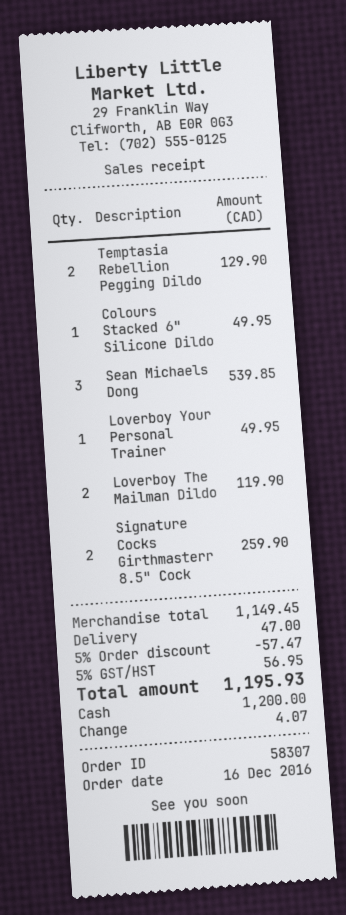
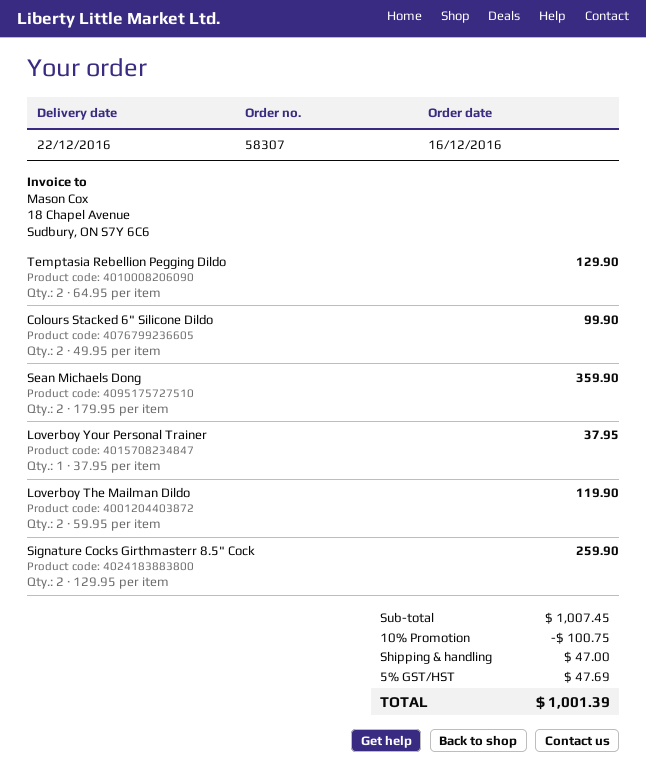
Colours Stacked 6" Silicone Dildo: 1 for 49.95 -> 2 for 99.90
Sean Michaels Dong: 3 for 539.85 -> 2 for 359.90
Loverboy Your Personal Trainer: 1 for 49.95 -> 1 for 37.95
subtotal: 1149.45 -> 1007.45
discount: 5% = 57.47 -> 10% = 100.75
tax: 5% = 56.95 -> 5% = 47.69
total: 1195.93 -> 1001.39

**Your objective**
Print the material verbatim; drop the pictures.

**Reply**
Colours Stacked 6" Silicone Dildo: 1 for 49.95 -> 2 for 99.90
Sean Michaels Dong: 3 for 539.85 -> 2 for 359.90
Loverboy Your Personal Trainer: 1 for 49.95 -> 1 for 37.95
subtotal: 1149.45 -> 1007.45
discount: 5% = 57.47 -> 10% = 100.75
tax: 5% = 56.95 -> 5% = 47.69
total: 1195.93 -> 1001.39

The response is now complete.